Un dépit ancestral enfin apaisé
Pendant des décennies, le travail inestimable des femmes au foyer – élever des enfants, gérer le quotidien, soutenir le couple – est resté invisible aux yeux de la Sécurité Sociale. L’absence de cotisations, conséquence directe de cette absence de reconnaissance formelle, les a privées d’une retraite digne de ce nom. Une situation absurde, surtout quand on considère la contribution fondamentale de ces femmes à la société et à l’Économie familiale.
La réforme législative, bien que tardive, est une avancée majeure. Elle ne compense pas entièrement les années de sacrifice, mais elle offre une bouée de sauvetage à des milliers de femmes qui se retrouvaient, à la fin de leur vie active, sans ressources suffisantes. La pension non contributive, financée par l’État, garantit un revenu minimum, l’accès aux soins de santé et aux services sociaux, reconnaissant ainsi la valeur du travail domestique et de l’investissement familial.

Les détails cruciaux de la réforme
Pour bénéficier de cette pension en 2026, les femmes devront avoir atteint l’âge de la retraite (65 ans), résider légalement en Espagne depuis au moins 10 ans (avec 2 ans consécutifs), et ne pas disposer de revenus supérieurs à 8 803,20 euros par an (ou 7 905,80 euros pour les personnes vivant seules). Il est important de noter que cette pension ne peut être cumulée avec une pension contributive.

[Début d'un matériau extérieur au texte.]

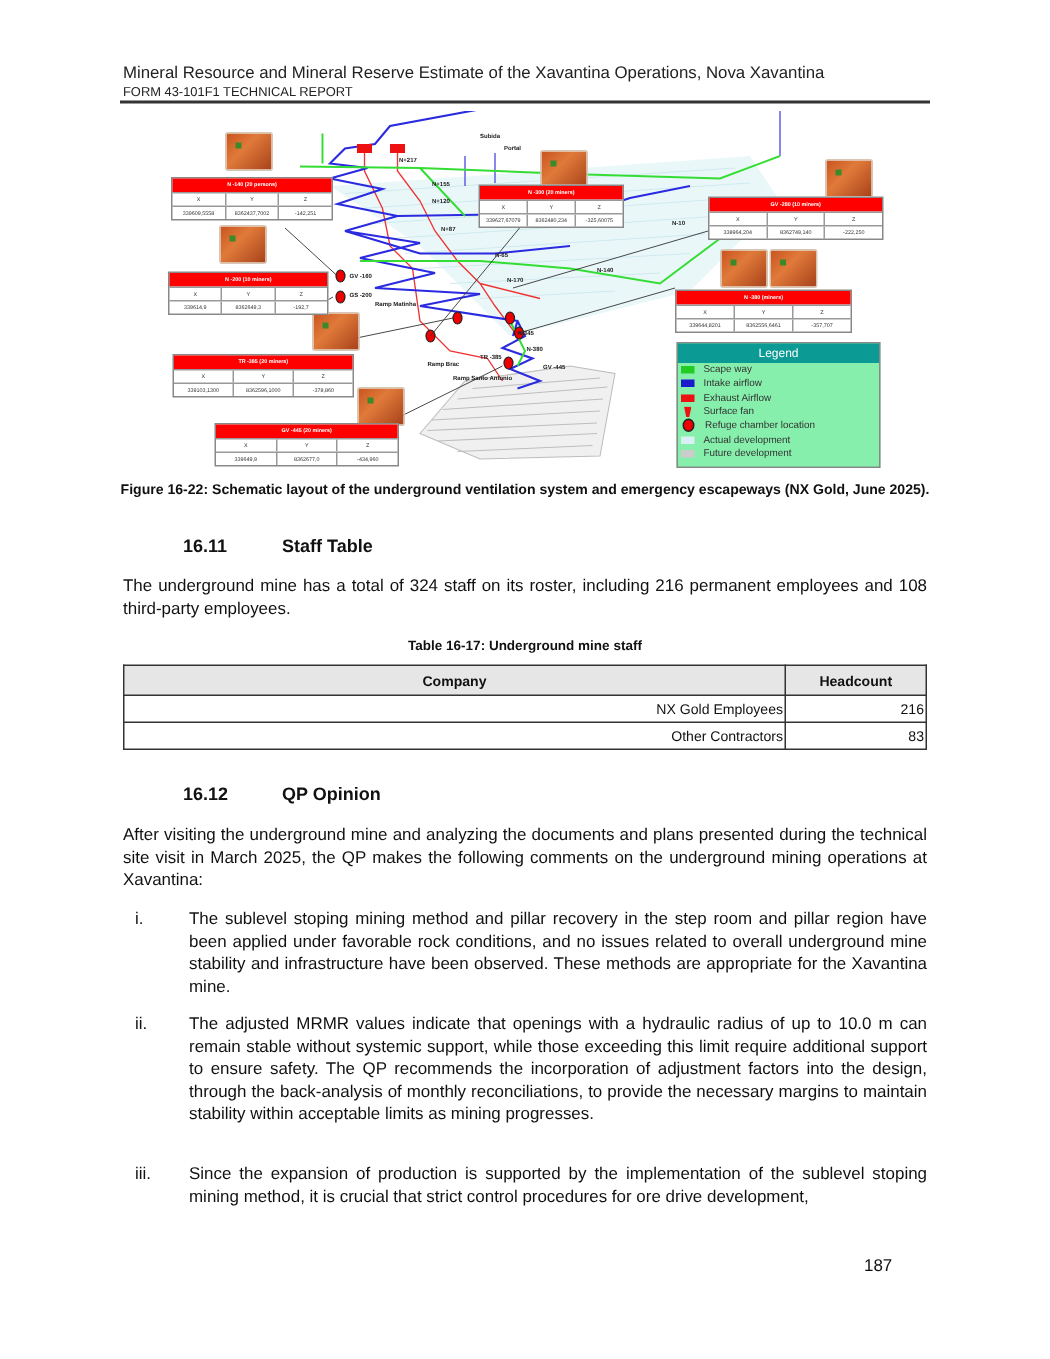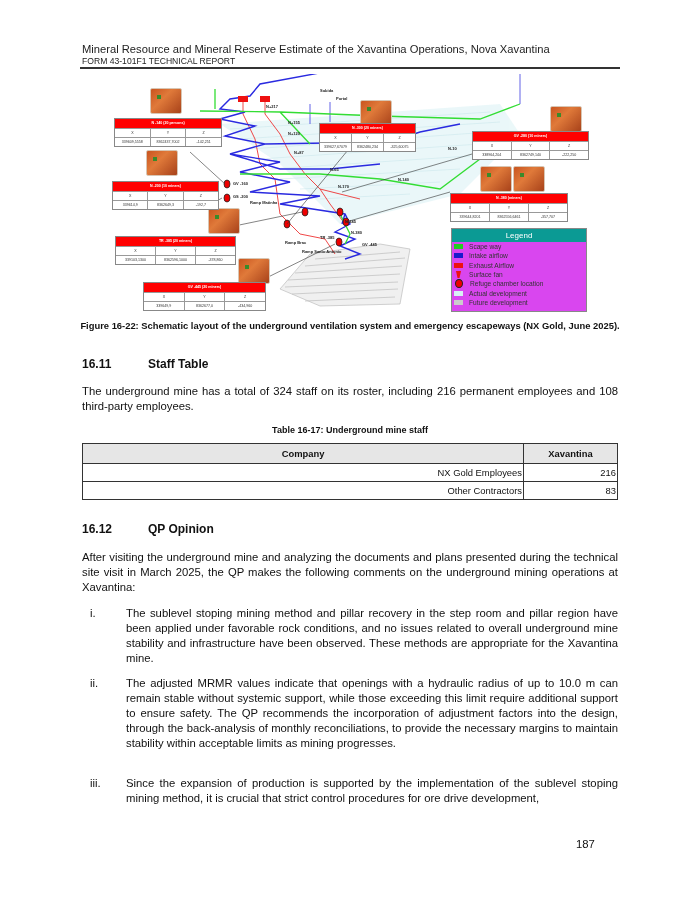"Legend" .legend { background: #d946ef -> #86efac }
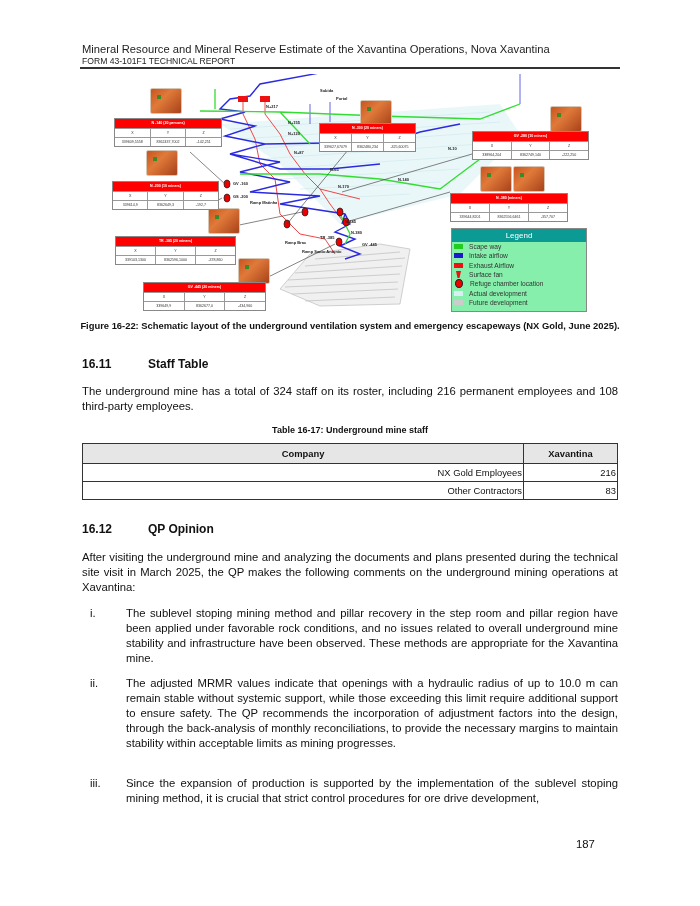"16.11" .sec-head .num { margin-left: none -> 40px }
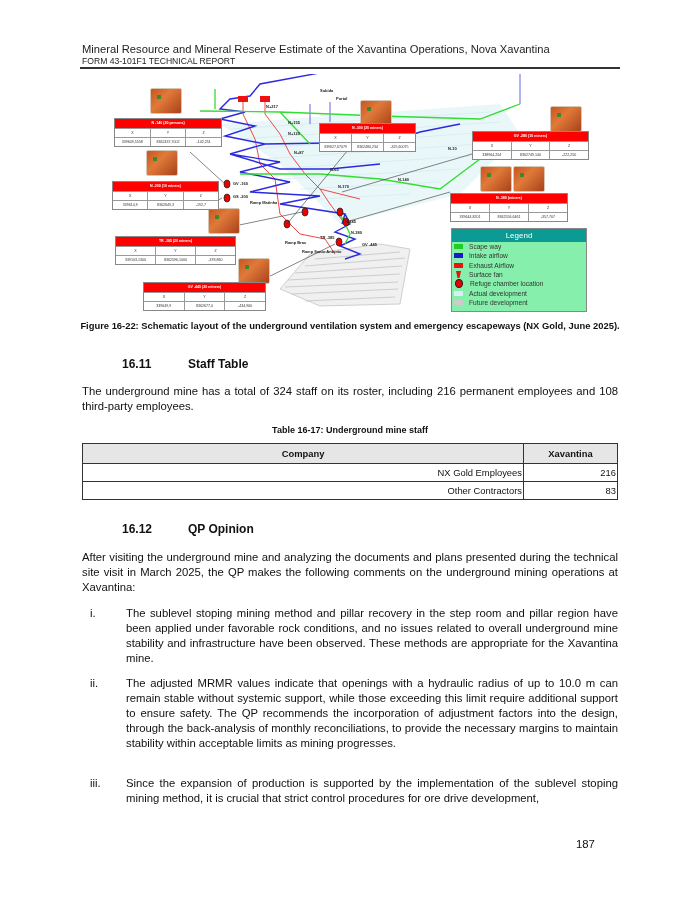"Xavantina" th { text: Xavantina -> Headcount }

Le processus de demande, bien que géré en partie au niveau des communautés autonomes, suit un protocole commun. Il est nécessaire de fournir son DNI ou NIE, un certificat de domicile et des justificatifs de revenus et de patrimoine. La décision administrative peut prendre plusieurs mois, mais la perspective d'une aide financière est une source d'espoir pour de nombreuses femmes.
Et il ne s'agit pas là du seul chantier en cours. Le gouvernement envisage également la mobilisation d'interimaires pour faciliter la mise en œuvre de la retraite partielle pour les fonctionnaires, un signe supplémentaire de la volonté d'adapter le système de retraite aux réalités du marché du travail contemporain.
La question des remboursements IRPF pour les mutualistes reste également au centre des préoccupations, avec près de 800 000 personnes encore dans l'attente de leurs droits. Une situation qui témoigne de la complexité du système et de la nécessité d'une réforme profonde.
En fin de compte, cette réforme est bien plus qu’une simple mesure sociale. C’est une reconnaissance de la valeur du travail non rémunéré, un pas vers une société plus juste et égalitaire, et un hommage aux femmes qui ont consacré leur vie à construire les foyers et à élever les générations futures.